Mieszkańcy dzielnicy Solino w Port-au-Prince, stolicy Haiti, zostali uwięzieni w swoich domach w wyniku eskalacji przemocy ze strony gangów. Na ulicach miasta pojawiły się płonące barykady, a przestraszeni ludzie dzwonili po pomoc do radia. Wielu z nich zdecydowało się na ucieczkę.
Od czterech dni w Port-au-Prince, stolicy Haiti, dochodzi do zamieszek, w czasie których członkowie gangów blokują ulice, wznosząc płonące barykady m.in. z podpalanych opon. W czwartek eskalacja przemocy nastąpiła w dzielnicy Solino, gdzie przez cały dzień słychać było strzały, a nad całym miastem unosiły się czarne kłęby gęstego dymu.

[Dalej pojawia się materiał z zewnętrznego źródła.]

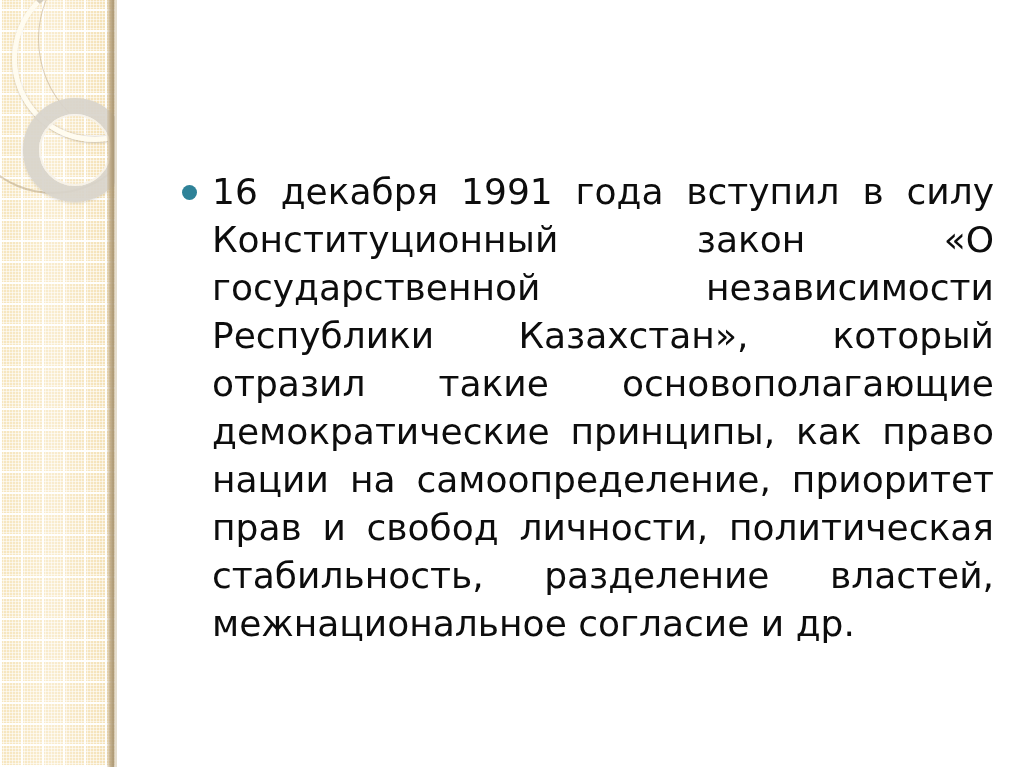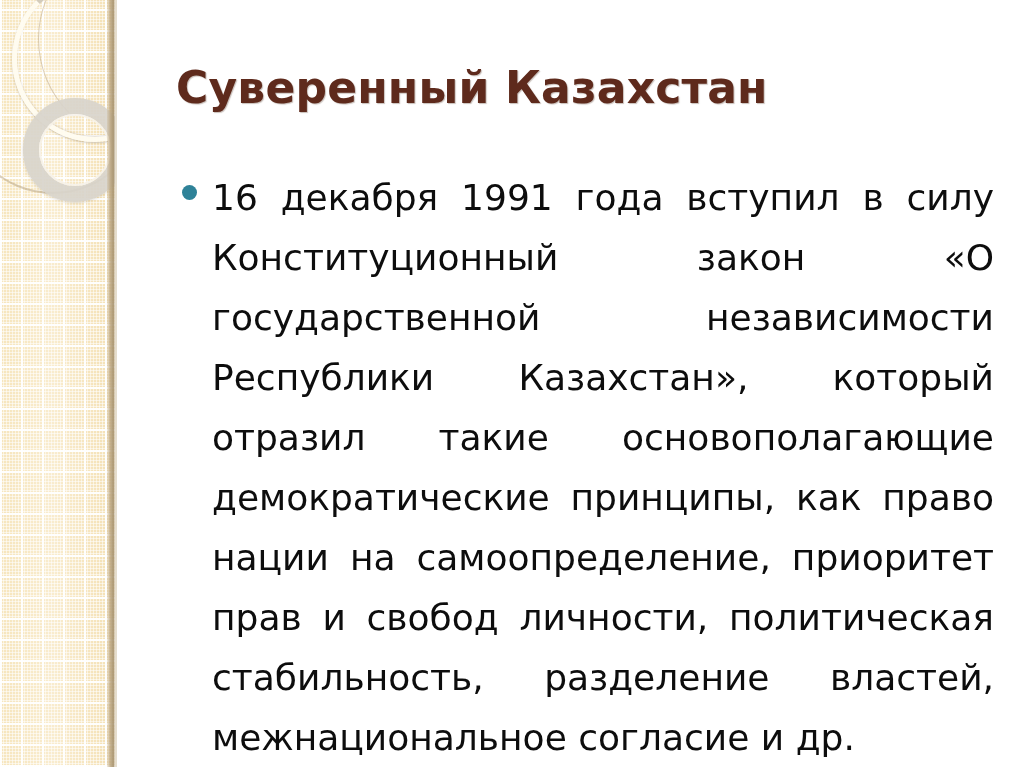--- a/index.html
+++ b/index.html
@@ -194,7 +194,6 @@
   </div>
   <div id="sidebar-hairline"></div>
 
-  <div id="title">Суверенный Казахстан</div>
 
   <div id="body">
     <div class="bullet-row">

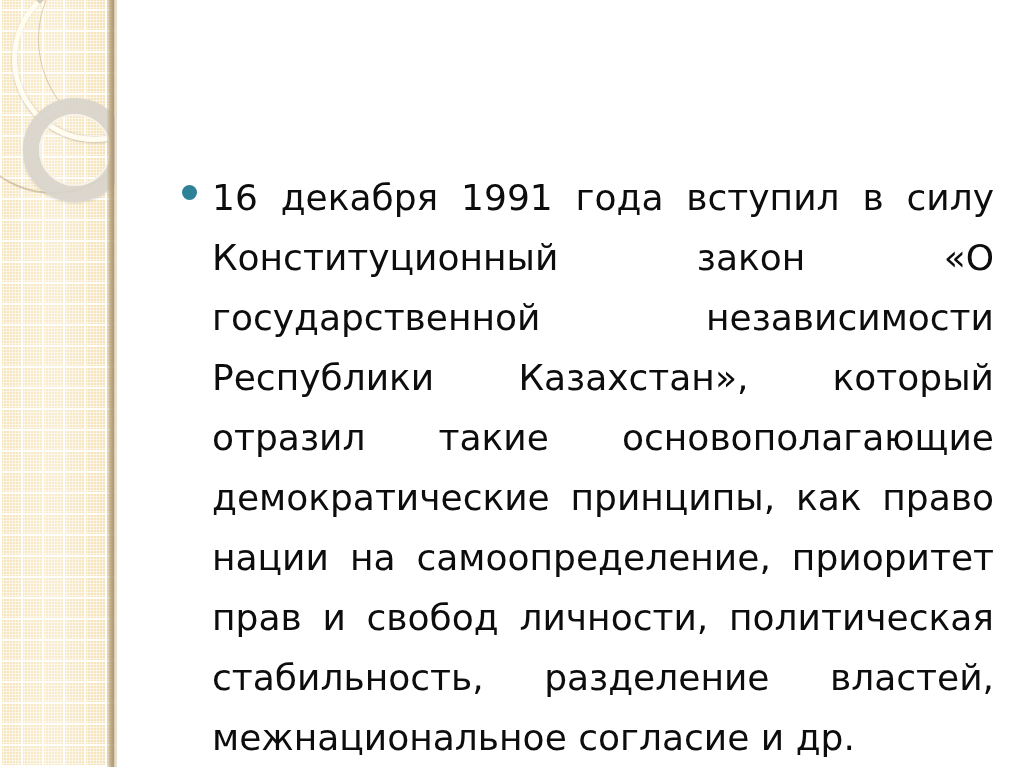--- a/index.html
+++ b/index.html
@@ -169,7 +169,7 @@
   .bullet-text {
     display: block;
     font-size: 36px;
-    line-height: 60px;
+    line-height: 48px;
     color: #0d0d0d;
     text-align: justify;
     text-justify: inter-word;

Sytuacja zmusiła mieszkańców kilku dzielnic do schronienia się w domach. Niektórzy dzwonili do stacji radiowych, apelując o pomoc. - Jeśli policja nie przybędzie, to zginiemy - wzywał jeden z dzwoniących. 52-letnia Lita Saintil, cytowana przez "Guardiana", poinformowała, że uciekła z domu, bo budynki wokół niej zostały podpalone. Z powodu ciągłych strzałów nie mogła wyjść na zewnątrz przez wiele godzin, a uciekając widziała na ulicy co najmniej sześć ciał. - To przerażające, nie wiem, dokąd pójdę - mówiła.
Późnym wieczorem policja poinformowała, że do Solino wysłano funkcjonariuszy "z zamiarem namierzenia i zatrzymania uzbrojonych osób, które próbują wszczynać panikę wśród cywilów".
Niespokojnie na Haiti
Mieszkańcy okolic Solino rozpoczęli wznoszenie barykad, mając nadzieję na zapobiegnięcie wkroczeniu gangów do ich społeczności. Wykorzystywali do tego ciężarówki, opony i kamienie. Wielu rodziców, obawiając się, że eskalacja w Solino rozprzestrzeni się na inne dzielnice, odebrali swoje dzieci ze szkół. - Nie wiem, czy uda się nam wrócić do domu. Nie ma transportu publicznego, a wszędzie płoną opony. Nie wiemy, co zrobimy - powiedziała jedna z matek.
Od weekendu w Solino odnotowano ponad 20 zgonów - przekazał Pierre Esperance z organizacji Human Rights Network. - Policja jest nieobecna. Nie ma publicznych sił porządkowych - wskazał.
Gangi na Haiti
Eskalacja przemocy na Haiti postępuje od miesięcy. Gangi walczą o władzę i obecnie kontrolują już około 80 proc. stolicy. Podejrzewane są o dokonanie niemal 4 tys. morderstw i uprowadzenie 3 tys. osób w zeszłym roku.
Wkrótce na Haiti mają się pojawić międzynarodowe siły zbrojne pod dowództwem Kenijczyków. Uchwałę w tej sprawie podjęła Rada Bezpieczeństwa ONZ w październiku 2023 roku, by wesprzeć miejscową policję w walce z przestępczymi gangami, które pustoszą ten karaibski kraj.